Augusto Rubio Acosta
Hace casi veinte años (en 1995), Roberto Ángeles, director, dramaturgo y maestro del teatro peruano, me preguntó a quemarropa -a la mitad de una de las sesiones del taller de formación actoral que él dictaba y del cual este cimarrón formaba parte- si mi difunto padre era o había sido militar, si en mi familia había policías o si a lo largo de mi infancia había vivido en una atmósfera vertical, dura, férreamente dominante. Ángeles terminó añadiendo que las fotografías que solía tomar a sus alumnos durante los ensayos no mentían: ahí estaba yo todo serio y tieso sobre las tablas, caracterizando a personajes de los cuales nunca pude zafarme: comisario de policía, soldado desconocido, guerrillero tupamaru atormentado por la sed de venganza y tantos papeles más de similar índole. 'Tienes que hacer danza moderna y contemporánea, Augusto, te ayudará a quebrar el molde y a generar la espontaneidad que todos tenemos detrás del movimiento.
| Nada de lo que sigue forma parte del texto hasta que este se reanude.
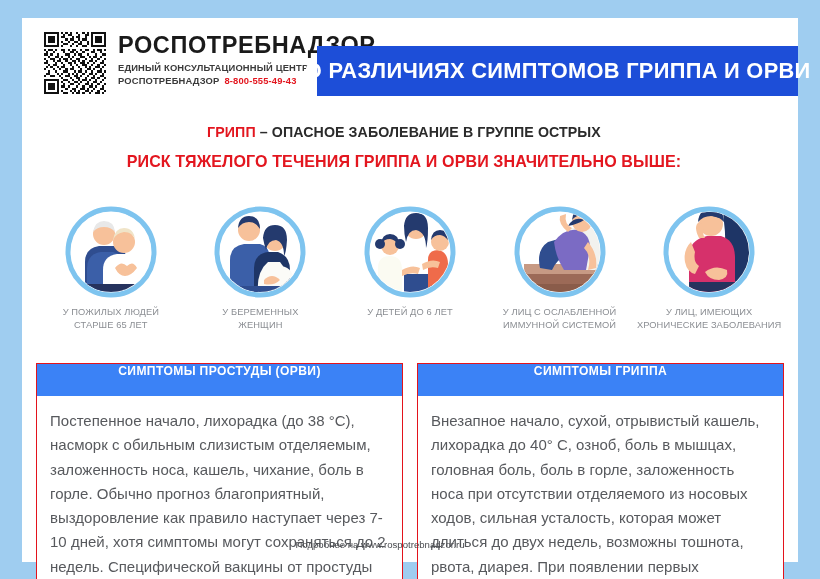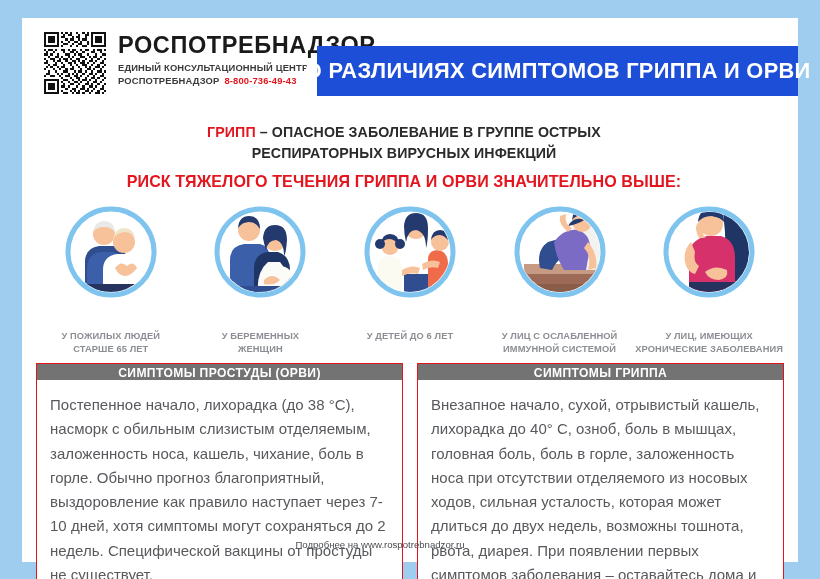"8-800-736-49-43" span.brand-phone { text: 8-800-736-49-43 -> 8-800-555-49-43 }
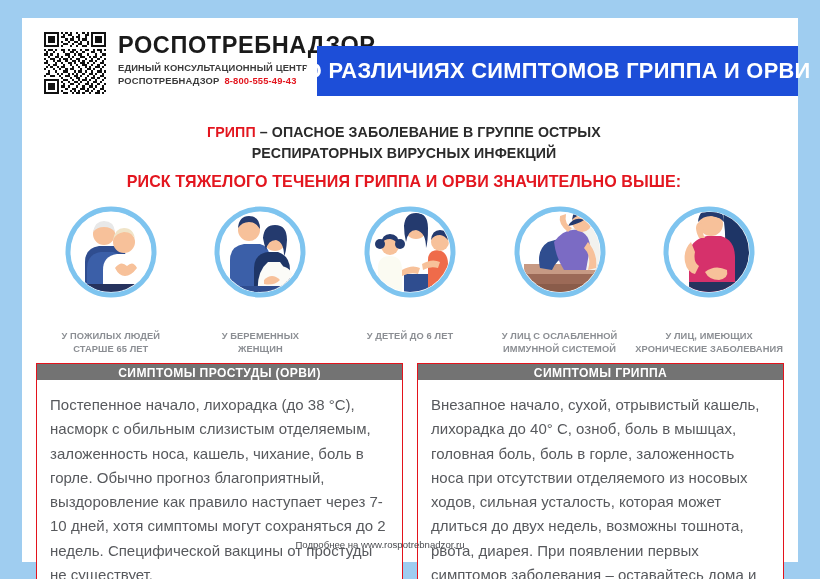"РЕСПИРАТОРНЫХ ВИРУСНЫХ ИНФЕКЦИЙ" div.sub-line1 { html: <div>РЕСПИРАТОРНЫХ ВИРУСНЫХ ИНФЕКЦИЙ</div> -> none }
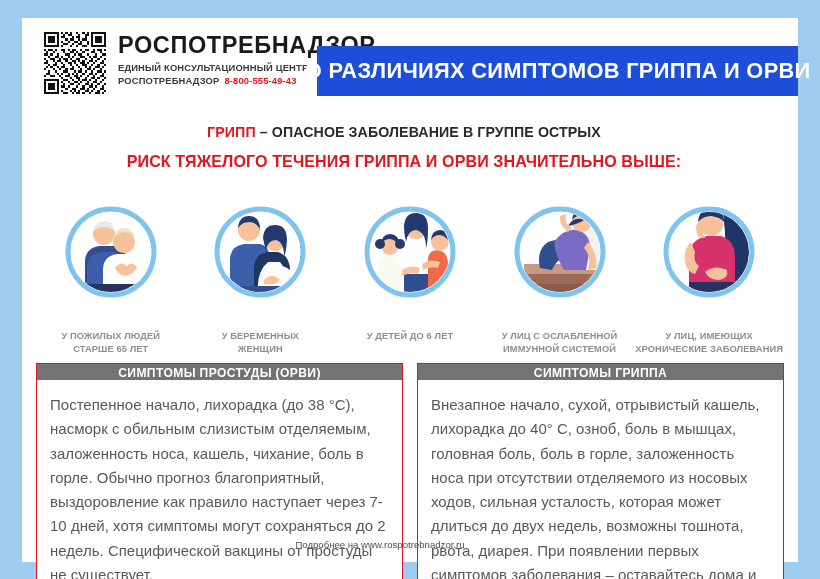"У ПОЖИЛЫХ ЛЮДЕЙ" .illus-caption { font-weight: bold -> none; margin-top: 24px -> 0 }
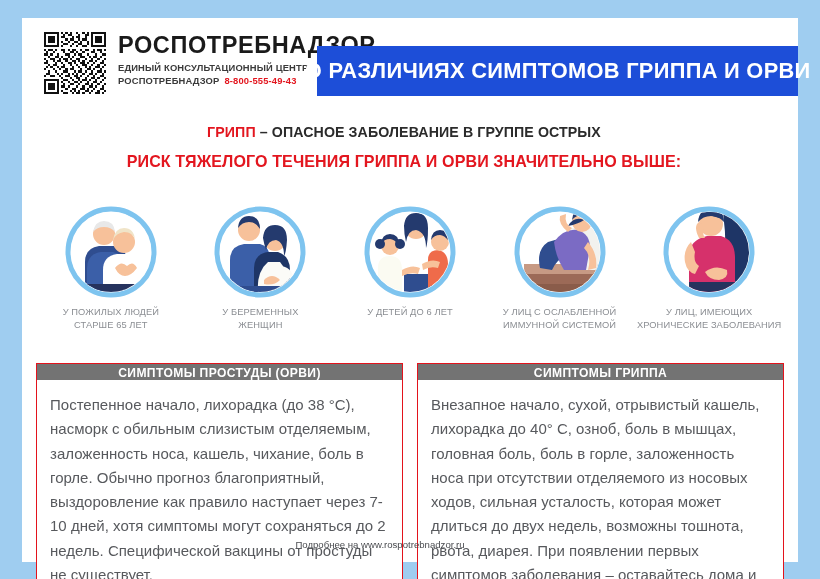"СИМПТОМЫ ПРОСТУДЫ (ОРВИ)" .panel-head { align-items: flex-end -> flex-start; background: #737373 -> #3b82f6; height: 16px -> 32px }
Estoy conforme con la construcción de tus personajes, con tu disciplina para las tablas, pero no quiero actores hechos solamente para papeles 'duros'...'
Como se puede colegir, el asunto éste me acompaña -inevitablemente- de por vida, sin que ello signifique que no sonría o me carcajee a mis anchas en determinadas circuntancias, que son pocas -es cierto- pero que finalmente son y se producen porque creo que en lo más profundo del ser humano el precioso don de gozar el presente (no sin dejar de pensar en el futuro) permite hacer fulgurar la sonrisa hasta en el rostro más fiero. Quizá en las líneas de mi cara aparece una triste y serena sonrisa (son pocas las fotografías donde podría verlas, tendría que sentarme a analizarlas), pero se trata de sonrisas al fin y al cabo, se trata de gestos nacidos de alguien que no pocas veces se ha levantado de las cenizas e intentado cauterizar su dolor aprendiendo de lo vivido y canalizándolo -en ocasiones- a través del arte de enhebrar palabras y compartirlas con todos lanzándolas al viento. Hay quienes afirman que el arte es una herida hecha de luz, y razón no les falta. El hecho es que hoy redacto estas líneas convencido de que la vida es -más que nunca- breve y de que el gozo que podamos o nos permitamos experimentar en la cotidianidad de la existencia puede ser el último hálito, el último estertor. No es que no quiera sonreír ante las cámaras fotográficas, quizá el estado de gracia en que consiste el gozo del presente no me acompaña tan a menudo, quizá debiera intentar sonreír con más frecuencia, dejar de dar vueltas alrededor de lo inhallable, quizá la felicidad (que no es presentada nunca como un bien en sí mismo, sino que para saber en qué consiste hay que conocer el bien o bienes que
la producen first) está a la vuelta de la esquina y uno ni cuenta se ha dado. Quizá la sonrisa que en este instante ensayo no tenga el momento ni el espacio apropiado para mostrarse, pero es sincera, natural y es originada por esta fiebre que me acaba, por esta pasión que me aniquila, por estas tristes y miserables palabras.